La Grèce espère finaliser d’ici avril un accord avec l’Italie pour l’achat de frégates de classe Bergamini, dans le cadre d’un vaste programme de modernisation de ses forces armées. L’information a été confirmée par le ministre grec de la Défense, Nikos Dendias, dans une interview publiée dimanche.

Selon le ministre, Athènes souhaite conclure rapidement les négociations afin de signer un accord portant sur l’acquisition de deux frégates FREMM, avec une option pour deux navires supplémentaires. « Nous espérons que les négociations avec l’Italie seront conclues et que nous aurons signé un accord pour l’acquisition de frégates 2+2 d’ici avril », a déclaré Dendias à un journal grec.

Les discussions entre les deux pays s’inscrivent dans le prolongement de mémorandums de coopération navale signés l’an dernier par de hauts responsables grecs et italiens.

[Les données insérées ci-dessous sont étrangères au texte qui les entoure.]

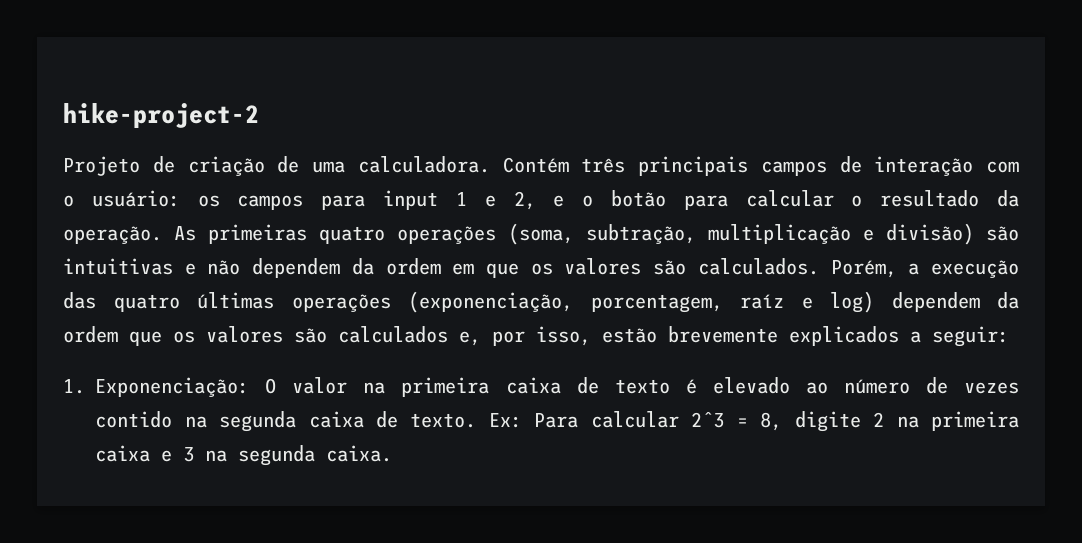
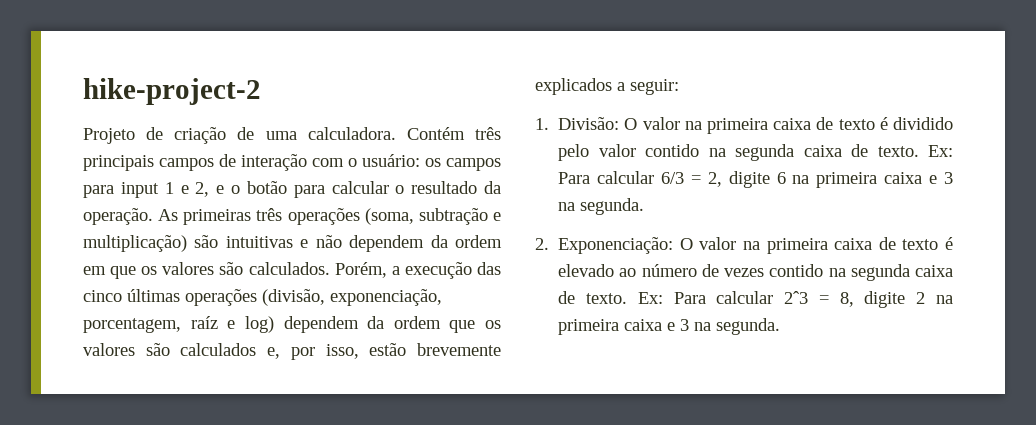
[319,226,385,244] quatro -> [256,208,283,221] três
[586,223,974,245] subtração, multiplicação e divisão) -> [418,208,502,225] [83,235,187,252] subtração e multiplicação)
[113,294,180,312] quatro -> [83,290,122,302] cinco
[408,291,573,313] (exponenciação, -> [262,289,442,306] (divisão, exponenciação,
(85, 386) none -> [558,117,954,134] [558,144,953,161] [558,171,953,188] [558,198,645,215] [535,238,549,250] Divisão: O valor na primeira caixa de texto é dividido pelo valor contido na segunda caixa de texto. Ex: Para calcular 6/3 = 2, digite 6 na primeira caixa e 3 na segunda. // 2.
[238,445,393,466] segunda caixa. -> [716,318,781,335] segunda.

Ces accords ont ouvert la voie à un partenariat plus étroit dans le domaine de la défense maritime.

Athènes souhaite également que ces nouveaux navires puissent être équipés du missile de nouvelle génération ELSA, selon le ministre. L’intégration de ce système d’armement renforcerait les capacités offensives et défensives de la marine grecque.

Ce projet d’acquisition s’inscrit dans un plan de défense pluriannuel estimé à environ 28 milliards d’euros. Le programme prévoit notamment l’achat de nouveaux sous-marins auprès de la France et d’autres équipements militaires destinés à moderniser les forces armées du pays.

La Grèce cherche ainsi à renforcer ses capacités militaires dans un contexte de rivalité persistante avec la Turquie, son voisin et rival historique en Méditerranée orientale. Cette stratégie vise à maintenir l’équilibre des forces dans une région marquée par de fortes tensions géopolitiques.